Bir süre önce sosyal demokrat bir siyasetçiyle AK Parti'nin İstanbul'da faaliyete geçirdiği kültür merkezleri üzerine konuşuyorduk. Deneyimli siyasetçi sohbet esnasında gayet kendinden emin şunu söyledi:
"AK Parti'nin açtığı kültür merkezlerinde tiyatro eserleri değil, hacı hocaların dini sohbetleri yapılıyor."
Sanıyorum böyle bir algı sadece arkadaşımda değil, çok sayıda insanda var. Ama önceki hafta bir araya geldiğim İstanbul Büyükşehir Belediyesi kuruluşlarından Kültür A.Ş Genel Müdürü Nevzat Bayhan'la görüşürken anladım ki, bunlar sadece ön yargıdan ibaret.
Çünkü son dönemde Kültür A.Ş. neredeyse İstanbul'un kültür sanat ortamına yön veren bir kurum haline gelmiş durumda.
İstanbul Topkapı'daki eski otobüs garajının bulunduğu mekanı bilmeyen yok sanıyorum, o mekan şimdi Kültür A.Ş'ye ait. Tarihi surlara bakan o geniş alan müthiş güzel olmuş. Bir yanda Türk Cumhuriyetleri'ni temsil eden evler, bir yanda anfi tiyatro bir yanda daha girişte insanı büyüleyen İstanbul Panorama 1453 Tarih Müzesi yer alıyor.
Kültür A.Ş aynı zamanda Tarık Zafer Tunaya'dan Bakırköy Cem Karaca Kültür Merkezi'ne onlarca yerde etkinlik yapıyor. Sadece Cemal Reşit Rey'de son birkaç ayda, çok sayıda dünyaca önemli isim ağırlandı; Philip Glass, Los Vivancos, Tokyo Ensemble yakın dönemden örnekler.

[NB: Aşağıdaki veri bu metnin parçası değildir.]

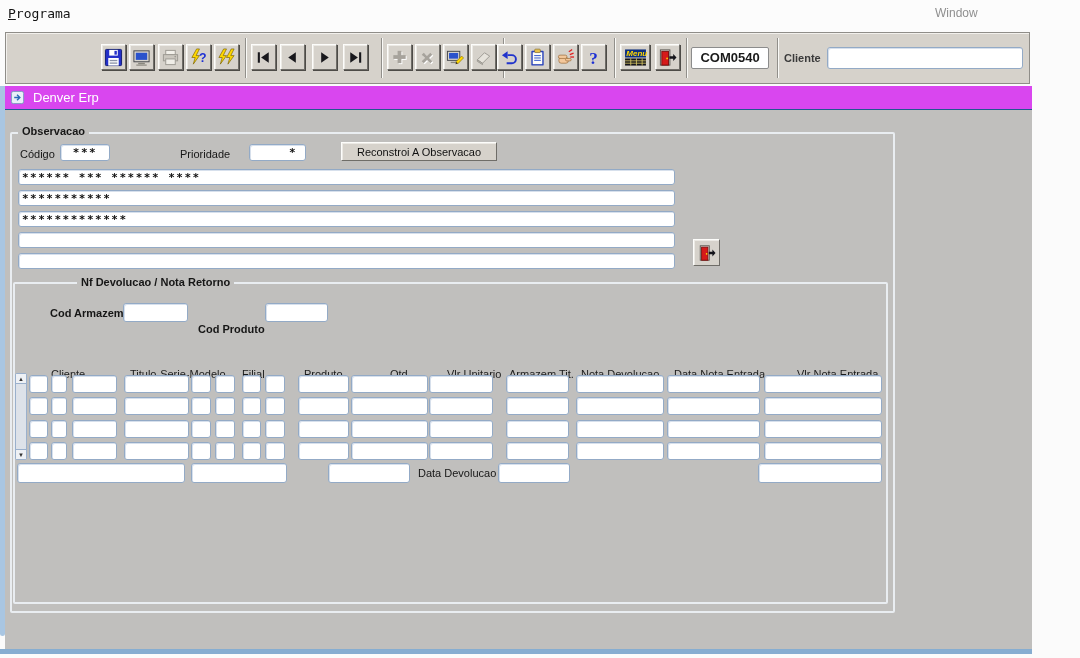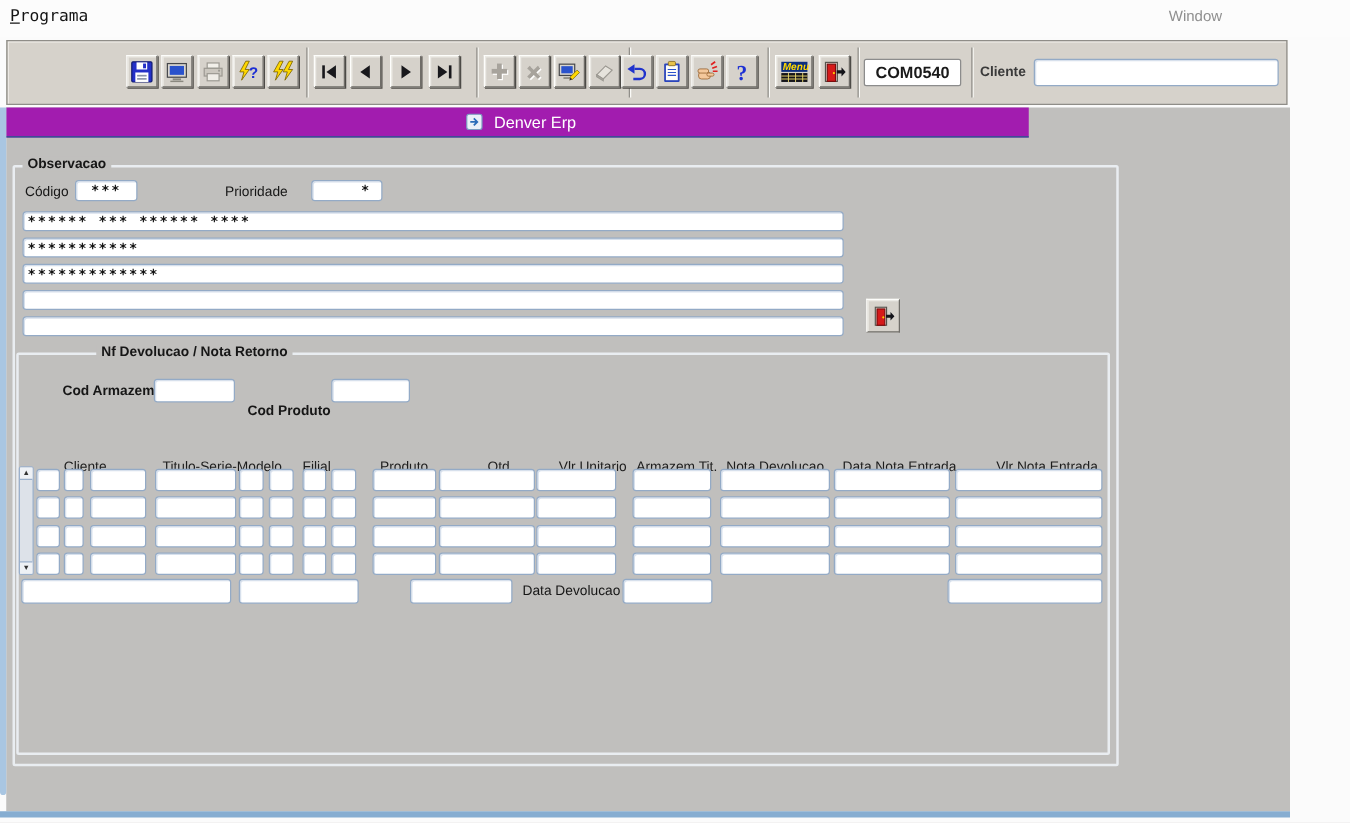--- a/index.html
+++ b/index.html
@@ -35,9 +35,9 @@
 
   
   .winframe { position:absolute; left:5px; top:86px; width:1027px; height:563px; background:#c0bfbd; }
-  .titlebar { position:absolute; left:0; top:0; width:818px; height:24px; background:#a21caf;
+  .titlebar { position:absolute; left:0; top:0; width:1027px; height:24px; background:#d946ef;
               border-bottom:1px solid #20598f; color:#fff; font-size:13px;
-              display:flex; align-items:center;justify-content:center; }
+              display:flex; align-items:center; }
   .titlebar svg { width:15px; height:15px; margin:0 8px 0 5px; }
   .leftstrip { position:absolute; left:0; top:86px; width:5px; height:550px; background:#a9c6e2;
                border-radius:0 0 4px 4px; }

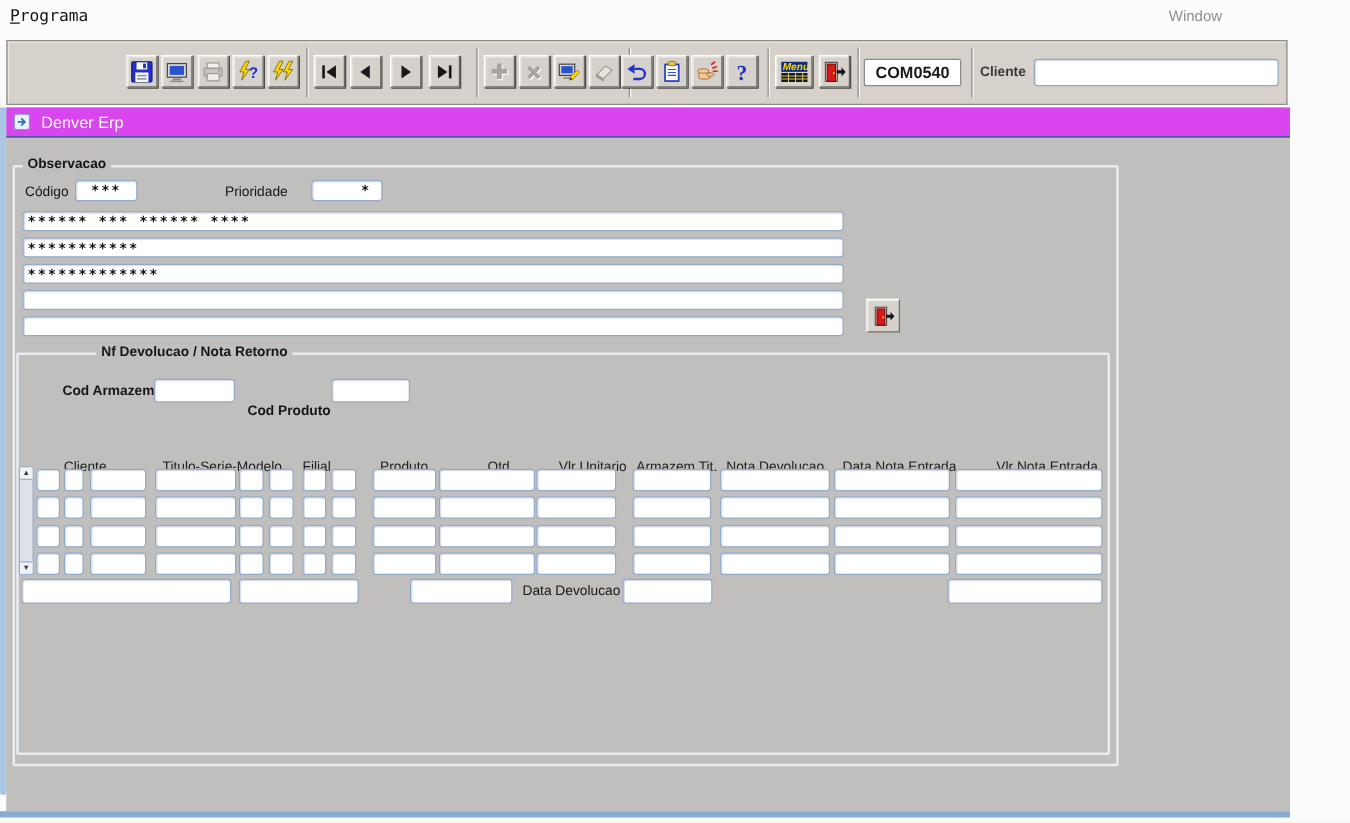--- a/index.html
+++ b/index.html
@@ -272,6 +272,7 @@
   <input class="fld stars" style="left: 60px; top: 144px; width: 50px; height: 17px; text-align: center;" value="***">
   <span class="lbl" style="left:180px; top:148px">Prioridade</span>
   <input class="fld stars" style="left: 249px; top: 144px; width: 57px; height: 17px; text-align: right; padding-right: 8px;" value="*">
+  <button class="formbtn" style="left:341px; top:142px; width:156px; height:19px">Reconstroi A Observacao</button>
 
   <input class="fld stars" style="left: 18px; top: 169px; width: 657px; height: 16px;" value="****** *** ****** ****">
   <input class="fld stars" style="left: 18px; top: 190px; width: 657px; height: 16px;" value="***********">

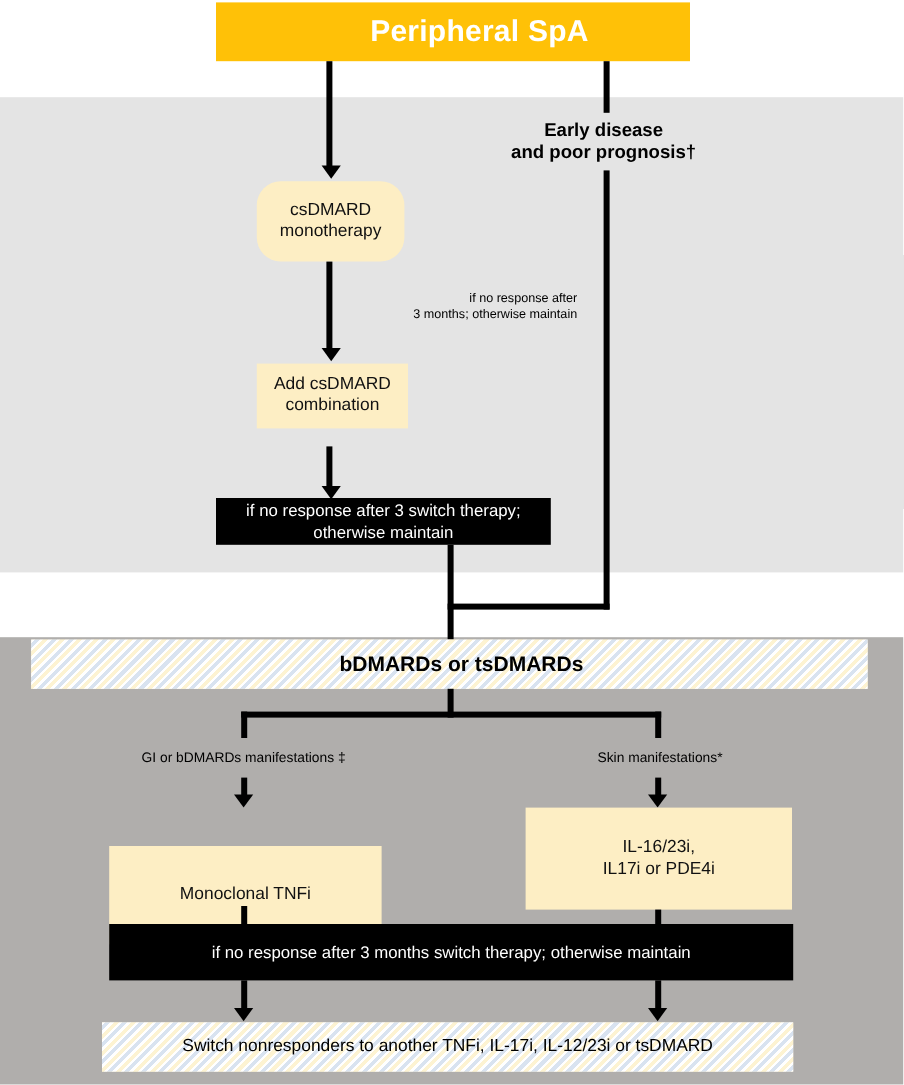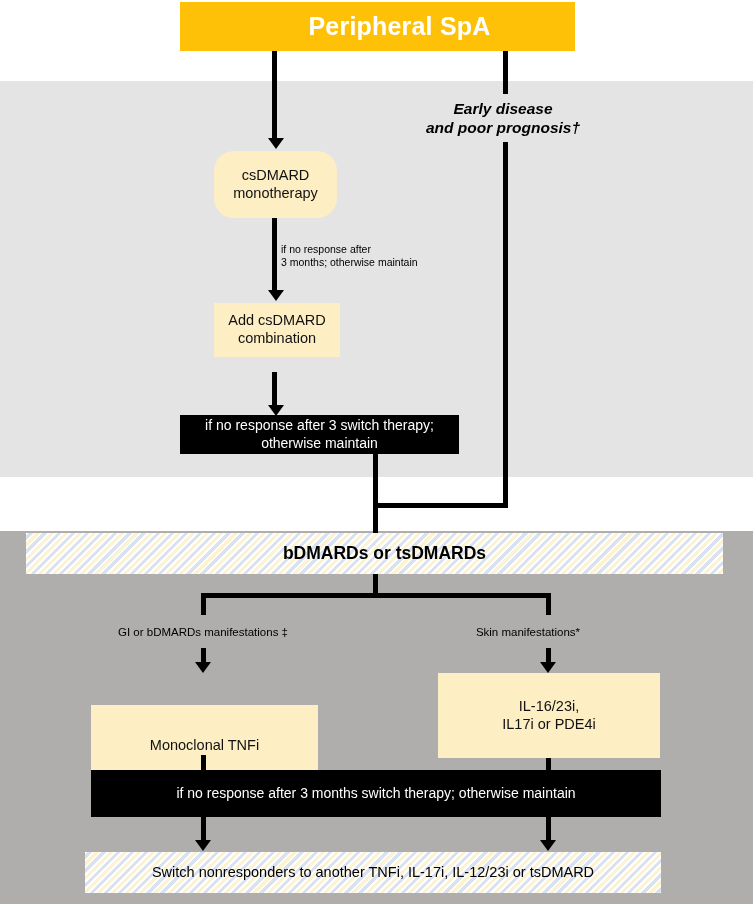--- a/index.html
+++ b/index.html
@@ -85,7 +85,6 @@
   .label-bold {
     font-weight: bold;
     font-size: 15.5px;
-    font-style: italic;
   }
   .label-small {
     font-size: 10.5px;

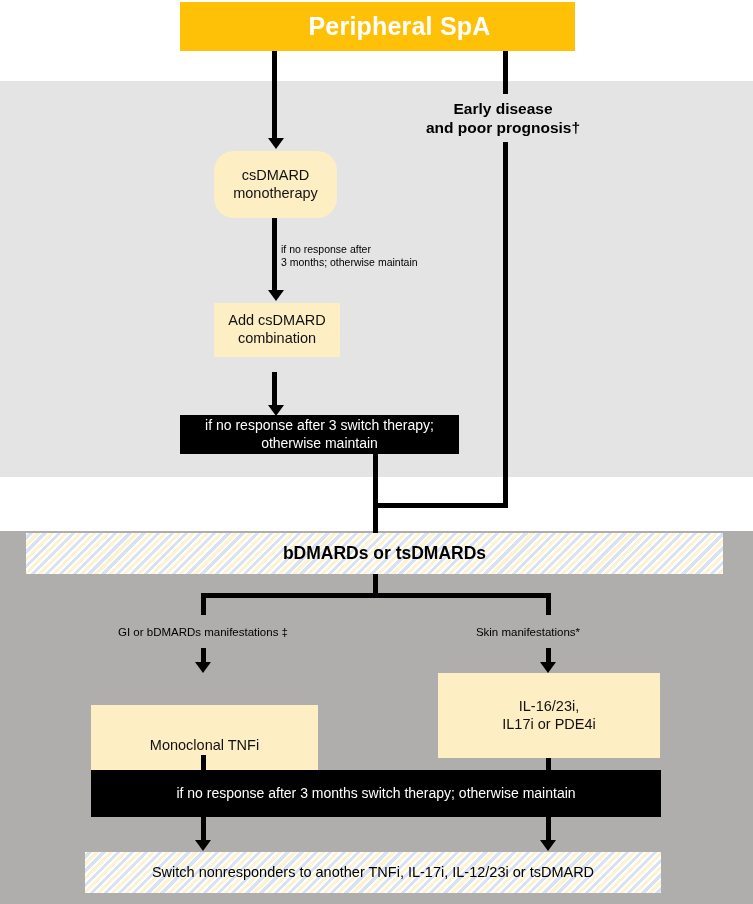--- a/index.html
+++ b/index.html
@@ -88,7 +88,7 @@
   }
   .label-small {
     font-size: 10.5px;
-    text-align: left;
+    text-align: right;
   }
   .label-mid {
     font-size: 11.5px;

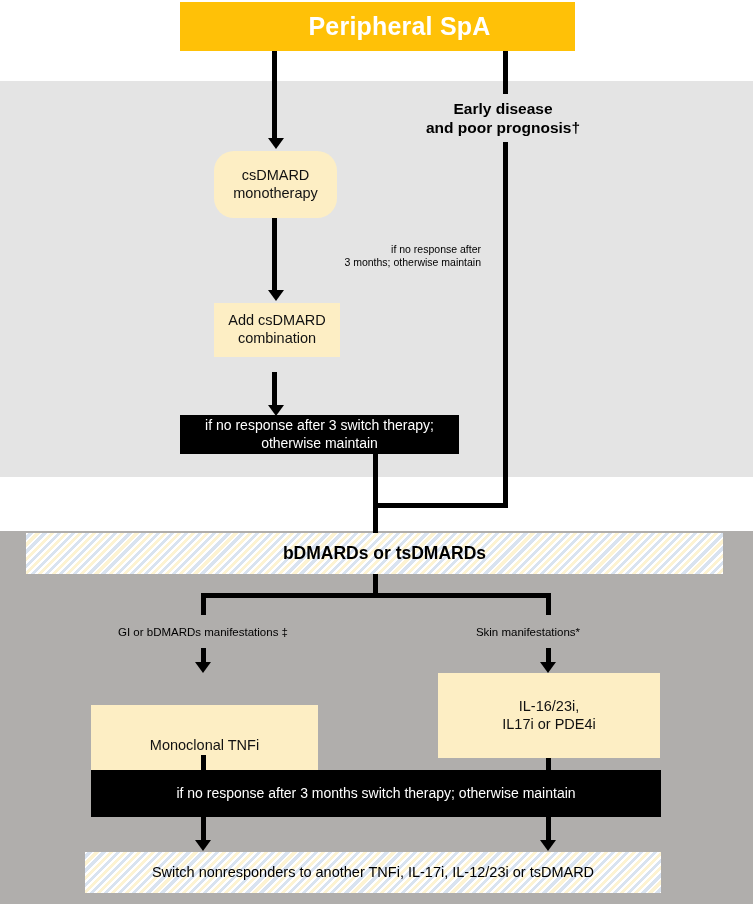--- a/index.html
+++ b/index.html
@@ -158,7 +158,7 @@
   <div class="vline" style="left:546px; top:593px; height:22px;"></div>
 
   <div class="label label-mid" style="left:103px; top:625px; width:200px;">GI or bDMARDs manifestations ‡</div>
-  <div class="label label-mid" style="left:448px; top:625px; width:160px;">Skin manifestations*</div>
+  <div class="label label-mid" style="left:470px; top:625px; width:160px;">Skin manifestations*</div>
 
   <div class="vline" style="left:201px; top:648px; height:20px;"></div>
   <div class="arrowhead" style="left:195px; top:662px;"></div>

Bayhan, bu merkezlerde ayda ortalama 220 etkinlik yapıldığını ve yılda ortalama 500 bin İstanbulluyu kültür ve sanat ikliminde buluşturduklarını söylüyor.
Yedi Tepe Yedi Sanat İstanbul Buluşmaları'nda da çok sayıda sanatçı bir araya geliyor ve bu toplantılarla bir nebze İstanbul'da kültür sanat nabzı tutuluyor. İstanbul'a ilişkin kitap ve albüm üretiminde de ciddi bir artış var ve önemli eserlere imza atılıyor.
Üstelik İstanbul 2010 Avrupa Kültür Başkenti açılış törenini de Kültür A.Ş. düzenliyor
Elbette her şeyin daha iyisi, daha farklısı üretilebilir ama üretilenleri de görmeden eleştirmenin haksızlık olduğunu düşünüyorum.